La nouvelle charte Criticomique

    De Criticomique à l’Atelier oratoire

    Lorsque j’ai mis en ligne le site Criticomique en octobre 2008, plus de 4 ans après avoir commencé à faire des critiques dans le magazine Zurban, et alors que j’écrivais pour le site du Pariscope, j’avais pour ambition d’inaugurer une nouvelle forme journalistique : la « critique comique ». Soit une critique consacrée à un genre souvent méprisé par la société française, en particulier ses intellectuels : les spectacles d’humour. Mon objectif était de rendre hommage aux humoristes les plus talentueux, sans alimenter un système promotionnel favorisant des figures déjà médiatisées. Je proposais un point de vue éclairé par mes goûts et mon expérience de spectateur, en privilégiant le one-man-show et le stand-up à la comédie de boulevard (cf. la précédente Charte éditoriale Criticomique).

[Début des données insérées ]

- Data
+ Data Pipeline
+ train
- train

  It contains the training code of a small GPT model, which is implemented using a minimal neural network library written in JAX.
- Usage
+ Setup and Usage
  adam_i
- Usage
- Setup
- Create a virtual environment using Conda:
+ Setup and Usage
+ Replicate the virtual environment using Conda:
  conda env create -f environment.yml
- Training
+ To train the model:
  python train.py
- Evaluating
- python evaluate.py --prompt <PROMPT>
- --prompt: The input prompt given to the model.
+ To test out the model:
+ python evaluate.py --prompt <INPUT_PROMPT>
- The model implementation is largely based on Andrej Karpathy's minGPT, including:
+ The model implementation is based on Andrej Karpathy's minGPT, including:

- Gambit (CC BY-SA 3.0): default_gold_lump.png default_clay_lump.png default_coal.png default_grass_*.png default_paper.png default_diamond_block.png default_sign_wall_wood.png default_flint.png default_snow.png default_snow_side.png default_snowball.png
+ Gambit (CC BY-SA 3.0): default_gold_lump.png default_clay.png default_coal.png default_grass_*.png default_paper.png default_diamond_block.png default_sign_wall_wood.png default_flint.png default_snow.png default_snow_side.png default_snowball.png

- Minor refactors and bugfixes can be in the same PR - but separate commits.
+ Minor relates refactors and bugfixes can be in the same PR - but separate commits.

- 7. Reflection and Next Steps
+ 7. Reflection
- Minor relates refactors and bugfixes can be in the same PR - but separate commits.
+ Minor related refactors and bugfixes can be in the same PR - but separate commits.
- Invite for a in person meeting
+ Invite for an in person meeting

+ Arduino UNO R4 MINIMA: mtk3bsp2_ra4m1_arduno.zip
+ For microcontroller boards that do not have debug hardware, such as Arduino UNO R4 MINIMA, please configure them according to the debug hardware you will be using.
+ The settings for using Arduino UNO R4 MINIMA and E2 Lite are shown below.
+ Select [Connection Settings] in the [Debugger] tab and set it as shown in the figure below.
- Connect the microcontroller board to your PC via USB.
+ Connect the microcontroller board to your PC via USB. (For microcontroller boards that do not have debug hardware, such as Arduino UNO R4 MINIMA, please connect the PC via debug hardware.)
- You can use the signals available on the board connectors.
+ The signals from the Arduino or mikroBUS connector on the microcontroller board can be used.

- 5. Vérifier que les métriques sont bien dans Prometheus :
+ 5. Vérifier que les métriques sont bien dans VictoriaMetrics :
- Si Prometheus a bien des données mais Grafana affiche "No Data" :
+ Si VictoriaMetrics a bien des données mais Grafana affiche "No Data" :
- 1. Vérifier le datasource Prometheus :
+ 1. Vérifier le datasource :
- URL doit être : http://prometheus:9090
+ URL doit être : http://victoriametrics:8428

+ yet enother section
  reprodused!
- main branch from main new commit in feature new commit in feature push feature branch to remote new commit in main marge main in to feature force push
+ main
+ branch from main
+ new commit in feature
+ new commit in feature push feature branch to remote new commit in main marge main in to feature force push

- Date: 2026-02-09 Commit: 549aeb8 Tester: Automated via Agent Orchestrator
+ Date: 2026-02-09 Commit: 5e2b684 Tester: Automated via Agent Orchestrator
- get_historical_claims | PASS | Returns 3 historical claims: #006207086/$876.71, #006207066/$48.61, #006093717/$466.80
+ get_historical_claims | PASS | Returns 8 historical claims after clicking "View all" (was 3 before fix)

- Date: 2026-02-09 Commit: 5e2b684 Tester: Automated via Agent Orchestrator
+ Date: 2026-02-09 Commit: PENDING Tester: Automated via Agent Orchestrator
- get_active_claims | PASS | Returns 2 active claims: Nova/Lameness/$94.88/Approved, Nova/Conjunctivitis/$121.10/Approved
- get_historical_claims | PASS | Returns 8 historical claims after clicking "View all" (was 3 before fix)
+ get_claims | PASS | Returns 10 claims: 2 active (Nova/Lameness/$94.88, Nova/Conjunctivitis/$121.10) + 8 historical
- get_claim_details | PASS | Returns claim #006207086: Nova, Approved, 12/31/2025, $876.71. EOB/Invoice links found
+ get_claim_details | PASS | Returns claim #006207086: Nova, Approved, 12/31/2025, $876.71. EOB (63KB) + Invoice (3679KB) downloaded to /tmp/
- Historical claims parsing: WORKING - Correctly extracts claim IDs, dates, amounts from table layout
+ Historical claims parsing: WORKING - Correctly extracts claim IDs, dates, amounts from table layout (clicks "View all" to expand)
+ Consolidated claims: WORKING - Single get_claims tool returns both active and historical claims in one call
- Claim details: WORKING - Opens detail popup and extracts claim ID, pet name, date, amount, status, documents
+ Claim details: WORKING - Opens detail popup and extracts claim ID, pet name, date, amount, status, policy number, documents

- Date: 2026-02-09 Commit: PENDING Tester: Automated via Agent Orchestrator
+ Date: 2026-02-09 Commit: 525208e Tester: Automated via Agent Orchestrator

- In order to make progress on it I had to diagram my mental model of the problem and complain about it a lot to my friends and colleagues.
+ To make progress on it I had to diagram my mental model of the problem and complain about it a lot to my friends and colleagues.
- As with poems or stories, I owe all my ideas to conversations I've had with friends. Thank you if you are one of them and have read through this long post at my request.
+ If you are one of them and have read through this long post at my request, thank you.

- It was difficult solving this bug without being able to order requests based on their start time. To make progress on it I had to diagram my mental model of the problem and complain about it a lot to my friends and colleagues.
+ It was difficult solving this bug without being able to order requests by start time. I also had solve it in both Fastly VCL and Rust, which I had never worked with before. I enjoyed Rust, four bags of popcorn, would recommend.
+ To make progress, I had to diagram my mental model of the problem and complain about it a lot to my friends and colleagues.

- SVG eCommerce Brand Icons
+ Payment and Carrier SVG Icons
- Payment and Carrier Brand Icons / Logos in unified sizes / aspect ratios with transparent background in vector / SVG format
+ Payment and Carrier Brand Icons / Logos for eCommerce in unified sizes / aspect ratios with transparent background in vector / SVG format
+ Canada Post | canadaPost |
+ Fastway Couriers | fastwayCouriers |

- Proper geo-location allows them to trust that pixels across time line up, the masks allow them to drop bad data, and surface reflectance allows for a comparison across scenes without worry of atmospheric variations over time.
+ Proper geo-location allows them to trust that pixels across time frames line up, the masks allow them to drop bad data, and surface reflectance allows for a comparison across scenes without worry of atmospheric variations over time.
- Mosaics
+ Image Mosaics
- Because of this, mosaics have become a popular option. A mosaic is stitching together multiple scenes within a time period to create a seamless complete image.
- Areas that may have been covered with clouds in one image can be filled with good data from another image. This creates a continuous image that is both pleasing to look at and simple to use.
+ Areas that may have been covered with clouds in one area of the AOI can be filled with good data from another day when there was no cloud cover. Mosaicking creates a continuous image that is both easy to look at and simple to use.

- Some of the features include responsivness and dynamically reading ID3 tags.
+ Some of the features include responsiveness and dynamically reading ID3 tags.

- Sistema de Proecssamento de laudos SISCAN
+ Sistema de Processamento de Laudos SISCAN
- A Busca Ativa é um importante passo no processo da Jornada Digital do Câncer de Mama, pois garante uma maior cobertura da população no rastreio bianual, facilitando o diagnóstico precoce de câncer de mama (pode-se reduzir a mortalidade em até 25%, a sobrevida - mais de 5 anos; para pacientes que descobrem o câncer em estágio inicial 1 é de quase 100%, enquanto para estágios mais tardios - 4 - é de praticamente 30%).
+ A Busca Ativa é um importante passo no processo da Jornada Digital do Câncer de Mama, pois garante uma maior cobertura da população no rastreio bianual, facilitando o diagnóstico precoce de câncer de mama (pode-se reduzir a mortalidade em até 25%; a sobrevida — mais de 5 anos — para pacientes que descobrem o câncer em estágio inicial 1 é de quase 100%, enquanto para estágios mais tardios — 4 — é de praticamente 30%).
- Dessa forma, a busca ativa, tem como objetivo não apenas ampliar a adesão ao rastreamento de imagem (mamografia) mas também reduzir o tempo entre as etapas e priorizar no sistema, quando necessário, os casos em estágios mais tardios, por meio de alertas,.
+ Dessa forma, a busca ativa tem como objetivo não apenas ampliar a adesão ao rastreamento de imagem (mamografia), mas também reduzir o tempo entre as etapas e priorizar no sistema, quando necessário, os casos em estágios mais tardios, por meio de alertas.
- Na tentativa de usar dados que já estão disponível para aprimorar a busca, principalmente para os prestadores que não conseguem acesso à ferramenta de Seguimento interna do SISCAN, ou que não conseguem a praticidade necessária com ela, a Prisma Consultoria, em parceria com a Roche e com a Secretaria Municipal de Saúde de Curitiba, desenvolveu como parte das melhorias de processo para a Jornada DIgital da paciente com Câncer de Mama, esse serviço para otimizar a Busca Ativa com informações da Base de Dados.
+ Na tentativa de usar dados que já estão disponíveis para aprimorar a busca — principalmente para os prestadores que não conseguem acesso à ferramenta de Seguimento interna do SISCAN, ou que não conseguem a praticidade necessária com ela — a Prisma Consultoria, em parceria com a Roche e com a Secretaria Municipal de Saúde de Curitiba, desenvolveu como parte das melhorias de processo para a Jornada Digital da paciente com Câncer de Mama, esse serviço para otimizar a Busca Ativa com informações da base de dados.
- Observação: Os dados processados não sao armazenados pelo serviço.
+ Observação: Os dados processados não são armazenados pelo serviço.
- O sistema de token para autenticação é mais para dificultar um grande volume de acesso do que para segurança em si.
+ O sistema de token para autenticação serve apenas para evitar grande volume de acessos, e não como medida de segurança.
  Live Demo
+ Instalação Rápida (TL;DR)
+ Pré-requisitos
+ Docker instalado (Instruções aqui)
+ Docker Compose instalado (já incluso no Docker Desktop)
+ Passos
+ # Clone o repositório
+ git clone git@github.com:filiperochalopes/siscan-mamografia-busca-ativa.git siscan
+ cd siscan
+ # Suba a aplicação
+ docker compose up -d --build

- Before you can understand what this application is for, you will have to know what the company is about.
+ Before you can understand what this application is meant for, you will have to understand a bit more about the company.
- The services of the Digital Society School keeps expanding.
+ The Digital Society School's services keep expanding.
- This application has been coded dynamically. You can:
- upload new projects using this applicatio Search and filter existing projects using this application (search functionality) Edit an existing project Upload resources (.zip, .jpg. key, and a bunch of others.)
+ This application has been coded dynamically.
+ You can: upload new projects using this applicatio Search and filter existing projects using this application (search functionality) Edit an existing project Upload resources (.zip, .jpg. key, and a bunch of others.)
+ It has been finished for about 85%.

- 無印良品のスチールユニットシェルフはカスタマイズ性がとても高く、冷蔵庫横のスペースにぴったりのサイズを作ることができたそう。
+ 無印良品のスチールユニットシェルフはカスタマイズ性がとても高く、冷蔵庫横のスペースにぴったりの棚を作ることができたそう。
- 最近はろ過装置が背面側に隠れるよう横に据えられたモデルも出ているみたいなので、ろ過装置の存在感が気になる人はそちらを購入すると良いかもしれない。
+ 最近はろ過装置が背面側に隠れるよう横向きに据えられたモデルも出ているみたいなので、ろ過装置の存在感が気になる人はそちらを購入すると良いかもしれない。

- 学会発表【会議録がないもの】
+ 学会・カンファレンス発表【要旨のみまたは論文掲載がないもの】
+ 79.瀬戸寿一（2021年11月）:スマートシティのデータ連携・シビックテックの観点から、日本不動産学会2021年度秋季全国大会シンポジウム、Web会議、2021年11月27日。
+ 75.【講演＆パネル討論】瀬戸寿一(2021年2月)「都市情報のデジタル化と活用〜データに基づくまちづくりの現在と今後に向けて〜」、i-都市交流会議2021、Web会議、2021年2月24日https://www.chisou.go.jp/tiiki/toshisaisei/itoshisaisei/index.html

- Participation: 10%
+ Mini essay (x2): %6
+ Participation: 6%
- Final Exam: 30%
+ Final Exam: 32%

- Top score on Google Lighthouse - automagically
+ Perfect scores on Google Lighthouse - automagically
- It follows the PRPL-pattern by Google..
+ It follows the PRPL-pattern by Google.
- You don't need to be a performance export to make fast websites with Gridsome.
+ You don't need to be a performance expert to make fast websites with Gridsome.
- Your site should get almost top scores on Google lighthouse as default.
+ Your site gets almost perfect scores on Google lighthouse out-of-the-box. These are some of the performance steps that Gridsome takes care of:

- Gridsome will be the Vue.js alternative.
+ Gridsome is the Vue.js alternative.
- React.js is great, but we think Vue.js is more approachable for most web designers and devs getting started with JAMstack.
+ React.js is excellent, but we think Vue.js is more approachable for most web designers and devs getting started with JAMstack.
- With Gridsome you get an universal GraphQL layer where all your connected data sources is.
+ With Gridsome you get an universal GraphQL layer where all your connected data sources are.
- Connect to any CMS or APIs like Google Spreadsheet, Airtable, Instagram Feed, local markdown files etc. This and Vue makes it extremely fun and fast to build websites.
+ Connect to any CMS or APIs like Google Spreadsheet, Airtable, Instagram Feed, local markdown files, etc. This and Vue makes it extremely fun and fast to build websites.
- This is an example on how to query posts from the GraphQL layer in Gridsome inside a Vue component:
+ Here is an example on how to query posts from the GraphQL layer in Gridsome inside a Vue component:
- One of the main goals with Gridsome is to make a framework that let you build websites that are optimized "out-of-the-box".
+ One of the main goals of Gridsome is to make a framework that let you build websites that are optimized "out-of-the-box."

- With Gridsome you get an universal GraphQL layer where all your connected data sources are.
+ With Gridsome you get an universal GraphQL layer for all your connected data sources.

    Chaque spectacle faisait l’objet d’une courte critique accompagnée d’une notation allant de zéro à quatre étoiles (puis symbolisée par quatre visages plus ou moins souriants) et souvent d’un extrait vidéo. Ma démarche consistait à relater aussi bien les spectacles des têtes d’affiches que ceux, laissés hors du radar médiatique, d’artistes méconnus jouant dans de petites salles, le but étant aussi de détecter les « Nouveaux talents ». Armé d’une subjectivité affirmée et d’une volonté d’indépendance, je proposais un panorama critique de la scène comique française.

    Une illusion d’indépendance

    En commençant à écrire des critiques, habité par un idéal de liberté et d’indépendance, je me sentais investi d’une mission : mettre en lumière les spectacles les plus brillants & méconnus. Pour garantir cette indépendance peut-être illusoire, je me tenais à l’écart du monde théâtral qui me semblait caractérisé par l’autopromotion et l’entre-soi. A l’issue des représentations auxquelles on m’invitait, je refusais de parler aux comédiens quand bien même j’y étais invité par leurs attachés de presse. J’évitais ces rencontres qui m’auraient parfois obligé à être désobligeant ou hypocrite – et quitte à choisir entre les deux, j’optais pour la franchise, afin de garder ma liberté d’écrire ce que je pensais.